Empirical redefinition of comprehensive health and well-being in the older adults of the United States

Article Info

McClintock, M.K., Dale, W., Laumann, E.O., Waite, L (2016). Empirical redefinition of comprehensive health and well-being in the older adults of the United StatesProceedings of the National Academy of Sciences of the United States of America, 9(10):e107541. doi: 10.1073/pnas.1514968113. 

In the News

University of Chicago Press Release
Neergard, L. (May 16, 2016). Loneliness hurts: Senior health about more than disease. Associated Press. Retrieved from: http://bigstory.ap.org/article/47539c5135a54e41a3814fd68fbae1a9/study-both-social-medical-issues-affect-senior-well-being.  
Park, A. (May 16, 2016). Your age isn't the best predictor of your health. Time. Retrieved from http://time.com/4329792/how-healthy-am-i/.
Seaman, A.M. (May 16, 2016). Health and well-being are more than just physical. Reuters. Retrieved from http://www.reuters.com/article/us-health-geriatrics-wellbeing-idUSKCN0Y722B.

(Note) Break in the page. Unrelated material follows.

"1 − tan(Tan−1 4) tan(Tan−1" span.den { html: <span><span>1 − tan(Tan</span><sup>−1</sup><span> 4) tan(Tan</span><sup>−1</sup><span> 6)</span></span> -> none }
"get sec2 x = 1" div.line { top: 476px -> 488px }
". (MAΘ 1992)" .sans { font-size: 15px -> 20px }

The World Health Organization (WHO) defines health as a “state of complete physical, mental and social well-being and not merely the absence of disease or infirmity.” Despite general acceptance of this comprehensive definition, there has been little rigorous scientific attempt to use it to measure and assess population health. Instead, the dominant model of health is a disease-centered Medical Model (MM), which actively ignores many relevant domains. In contrast to the MM, we approach this issue through a Comprehensive Model (CM) of health consistent with the WHO definition, giving statistically equal consideration to multiple health domains, including medical, physical, psychological, functional, and sensory measures. We apply a data-driven latent class analysis (LCA) to model 54 specific health variables from the National Social Life, Health, and Aging Project (NSHAP), a nationally representative sample of US community-dwelling older adults. We first apply the LCA to the MM, identifying five health classes differentiated primarily by having diabetes and hypertension. The CM identifies a broader range of six health classes, including two “emergent” classes completely obscured by the MM. We find that specific medical diagnoses (cancer and hypertension) and health behaviors (smoking) are far less important than mental health (loneliness), sensory function (hearing), mobility, and bone fractures in defining vulnerable health classes. Although the MM places two-thirds of the US population into “robust health” classes, the CM reveals that one-half belong to less healthy classes, independently associated with higher mortality. This reconceptualization has important implications for medical care delivery, preventive health practices, and resource allocation.